Karma, in the bargain:
If writing a game that uses a karma system, AKA not rolling dice but using some non random way of determining the outcome of things, one of the great challenges is having situation not be too cut and dry.
The Amber dice less role playing system does this by creating a situation where no one really knows how they stack up as compared to the rest of the group. You might know, “I am stronger than Bill, but Hank is the strongest of us all, however Kelly is a far better swords woman than any of us and very dangerous with a blade.”  The game sets that up in character generation with a bidding system, and carries through the game. In Amber it’s very thematic, replicating quite well the relationships all of the princess and princesses of Amber have with each other in the books.

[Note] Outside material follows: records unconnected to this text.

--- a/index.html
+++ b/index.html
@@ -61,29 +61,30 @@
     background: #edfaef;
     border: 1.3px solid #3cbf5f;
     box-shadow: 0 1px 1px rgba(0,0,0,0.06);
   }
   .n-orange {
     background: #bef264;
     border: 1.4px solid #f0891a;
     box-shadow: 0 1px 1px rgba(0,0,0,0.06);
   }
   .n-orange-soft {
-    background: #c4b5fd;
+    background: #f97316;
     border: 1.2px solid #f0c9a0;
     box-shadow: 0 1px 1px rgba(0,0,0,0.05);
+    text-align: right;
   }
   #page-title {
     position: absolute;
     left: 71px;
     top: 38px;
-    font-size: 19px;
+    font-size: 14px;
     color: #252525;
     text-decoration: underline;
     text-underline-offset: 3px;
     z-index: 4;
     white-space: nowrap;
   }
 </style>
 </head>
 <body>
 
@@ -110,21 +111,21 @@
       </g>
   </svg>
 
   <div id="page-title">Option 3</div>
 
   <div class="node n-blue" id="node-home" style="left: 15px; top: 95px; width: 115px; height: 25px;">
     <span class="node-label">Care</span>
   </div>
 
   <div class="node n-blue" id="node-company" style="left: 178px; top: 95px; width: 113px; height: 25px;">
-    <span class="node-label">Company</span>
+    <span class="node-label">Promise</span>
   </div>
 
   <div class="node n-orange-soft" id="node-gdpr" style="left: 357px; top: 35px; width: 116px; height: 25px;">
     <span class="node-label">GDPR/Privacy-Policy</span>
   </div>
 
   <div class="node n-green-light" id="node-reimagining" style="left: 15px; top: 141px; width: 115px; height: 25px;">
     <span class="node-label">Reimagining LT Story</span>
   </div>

That’s one way to do it. And it works if the players are using numerical values to measure their characters abilities and the GM can say for sure “Yes your character is physically stronger than his character.” Furthermore in Amber if two characters get into a contest the character with the higher relative attribute wins, every time.  In the context of the setting the system makes sense, works and is handled really well in game, allowing you to test your opponent’s abilities and manipulate situations to their advantage, just like the books. For my tastes though it might be too cut and dry as a resolution system.
I am not sure that I want to go that exact route. In that I want characters to be more a set of skills rather than a set of attributes. 

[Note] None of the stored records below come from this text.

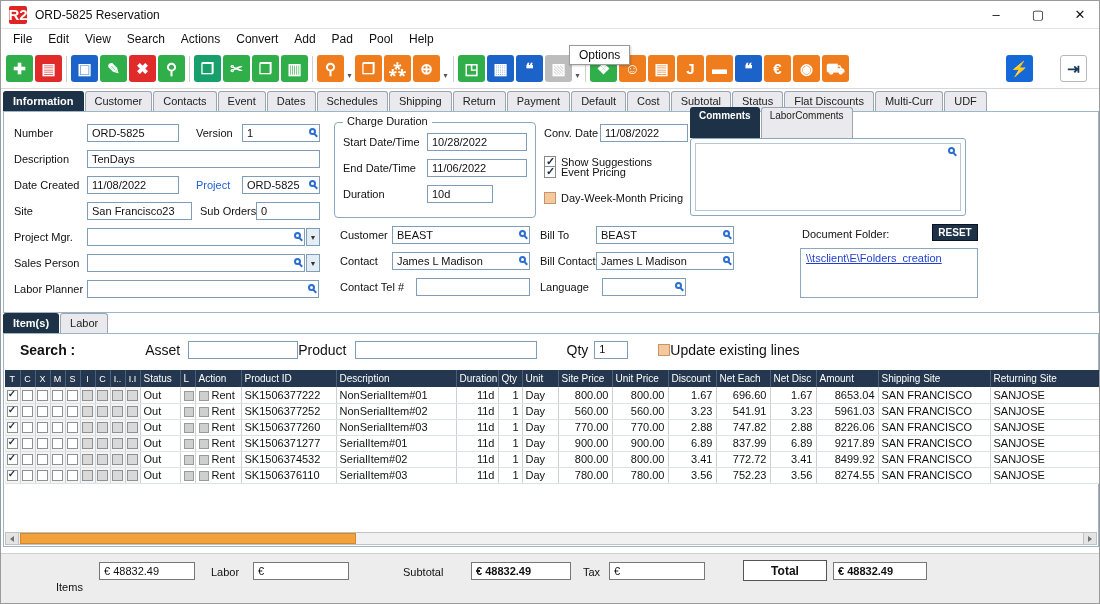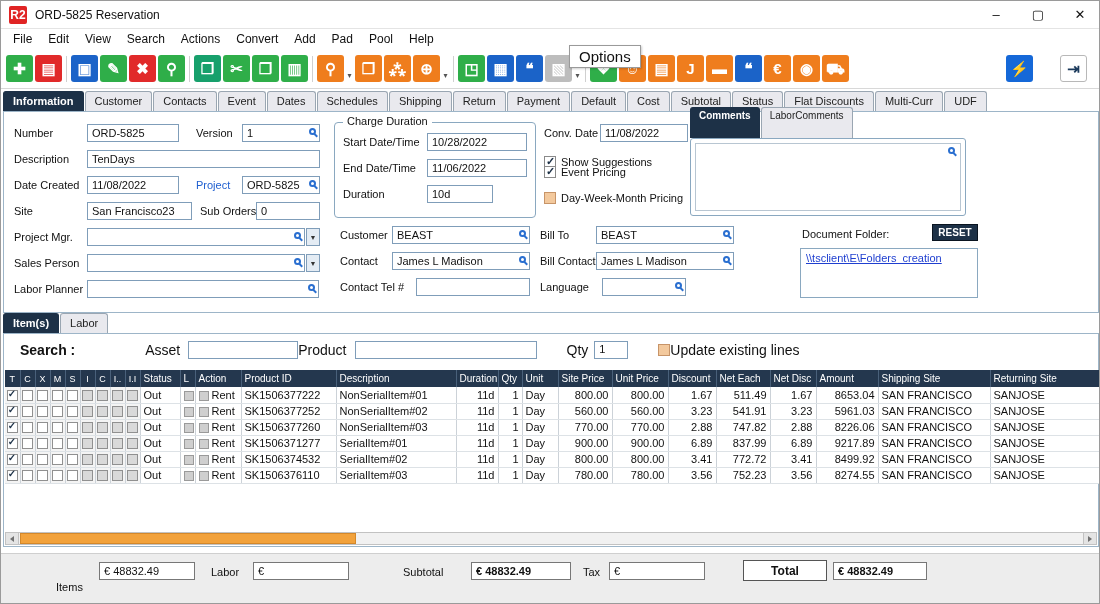--- a/index.html
+++ b/index.html
@@ -2,39 +2,39 @@
 <html><head>
 <meta charset="utf-8">
 <style>
   * { box-sizing: border-box; margin: 0; padding: 0; }
   html,body { background:#d8d8d8; }
   body { font-family:"Liberation Sans", sans-serif; font-size:11px; color:#111; }
   #app { position:relative; width:1100px; height:604px; background:#fff; border:1px solid #9a9a9a; overflow:hidden; }
 
   
   #titlebar { position:absolute; left:0; top:0; width:1100px; height:28px; background:#fff; border-bottom:1px solid #e4e4e4; display:flex; align-items:center; }
-  .applogo { width:18px; height:18px; margin:0 8px 0 8px; background:#e02424; color:#fff; font-size:12px; font-weight:bold; display:flex; align-items:center; justify-content:center; border-radius:2px; }
+  .applogo { width:18px; height:18px; margin:0 8px 0 8px; background:#e02424; color:#fff; font-size:15px; font-weight:bold; display:flex; align-items:center; justify-content:center; border-radius:2px; }
   #win-title { font-size:12px; }
   #win-controls { margin-left:auto; display:flex; height:28px; }
   .winbtn { width:42px; height:28px; display:flex; align-items:center; justify-content:center; font-size:13px; cursor:pointer; }
 
   
   #menubar { position:absolute; left:0; top:28px; width:1100px; height:20px; display:flex; align-items:center; padding-left:4px; background:#fff; }
   .menu-item { padding:2px 8px; font-size:12px; cursor:pointer; }
 
   
   #toolbar { position:absolute; left:0; top:48px; width:1100px; height:40px; background:#fff; border-bottom:1px solid #d8d8d8; display:flex; align-items:center; padding-left:4px; }
   .tool { width:27px; height:27px; border-radius:3px; margin:0 1px; display:flex; align-items:center; justify-content:center; color:#fff; font-size:15px; font-weight:bold; cursor:pointer; flex:0 0 auto; }
   .tool .glyph { line-height:1; }
   .tool.lite { border:1px solid #b8b8b8; color:#1b3a5c; background:#fff; }
   .tsep { width:1px; height:26px; background:#d0d0d0; margin:0 3px; flex:0 0 auto; }
   .tcaret { width:9px; height:27px; display:flex; align-items:flex-end; justify-content:center; font-size:8px; color:#555; cursor:pointer; padding-bottom:2px; flex:0 0 auto; }
   #flash-tool { margin-left:auto; }
   #exit-tool { margin:0 14px 0 26px; }
-  #toolbar-tooltip { position:absolute; left:568px; top:44px; background:#fff; border:1px solid #9a9a9a; padding:2px 9px; font-size:15px; z-index:9; box-shadow:1px 1px 2px rgba(0,0,0,.2); }
+  #toolbar-tooltip { position:absolute; left:568px; top:44px; background:#fff; border:1px solid #9a9a9a; padding:2px 9px; font-size:12px; z-index:9; box-shadow:1px 1px 2px rgba(0,0,0,.2); }
 
   
   .tabstrip { position:absolute; display:flex; align-items:flex-end; }
   #main-tabs { left:2px; top:89px; height:21px; }
   .tab { padding:3px 9px 4px 9px; border:1px solid #9aa6b2; border-bottom:none; background:#e9e9ee; color:#222; margin-right:1px; border-radius:3px 3px 0 0; cursor:pointer; white-space:nowrap; font-size:11px; }
   .tab.active { background:#1d3147; color:#fff; font-weight:bold; border-color:#1d3147; }
 
   
   .panel { position:absolute; background:#fff; border:1px solid #9db5c8; }
   #info-panel { left:2px; top:110px; width:1096px; height:202px; }
@@ -456,21 +456,21 @@
             <td><span class="actionbox"></span></td>
             <td><span class="actionbox"></span>Rent</td>
             <td>SK1506377222</td>
             <td>NonSerialItem#01</td>
             <td class="num">11d</td>
             <td class="num">1</td>
             <td>Day</td>
             <td class="num">800.00</td>
             <td class="num">800.00</td>
             <td class="num">1.67</td>
-            <td class="num">511.49</td>
+            <td class="num">696.60</td>
             <td class="num">1.67</td>
             <td class="num">8653.04</td>
             <td>SAN FRANCISCO</td>
             <td>SANJOSE</td>
           </tr>
           <tr>
             <td class="flag"><span class="minicb checked"></span></td>
             <td class="flag"><span class="minicb"></span></td>
             <td class="flag"><span class="minicb"></span></td>
             <td class="flag"><span class="minicb"></span></td>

Here is what I’m thinking, in the king Arthur stories, Arthur was a night, a king, a leader,  has a group of nights he works with, a wife, a wizard buddy named Merlin, holds x-Calibur, and so on. I have never read where anyone tacks on “and he could bench 230 lbs twelve times.”
I am not sure if raw data about a character is that important to character? Are attributes like strength and Dexterity just holding over from a war gamming past, like the RPG equivalent of a vestigial tail?
My thought would be that as players narrate their action if they can call on their skills they can reduce the difficulty of an action, until if they describe enough detail they could eliminate a challenge without ever having to “roll.”
I use the term roll as a generalization I was thinking more of a bidding system. The gm would secretly set the difficulty and the players have a number of chips at their disposal, as the player describes what he is doing the gm reduces the difficulty. If there is any difficulty left at the end of the player’s narration, the player would bid blindly against the GM difficulty. If the player’s bid is higher the action would be successful, if the gm’s difficulty is higher the action would be a failure.
That would be the basic idea. The result of every action would be based on narration first, then resource management (the bid), and finally luck (if you consider the gm having set a low difficulty to start with luck)
I am hoping that by moving the emphasis away from having “high stats” to statistically improve the odds of performing an action “Ie hitting the orc.” Putting that emphasis now onto the idea that this character can do stuff and the player has to say how he is doing stuff. I may be able to move character effectiveness into the realm of the story and away from the realm of numbers.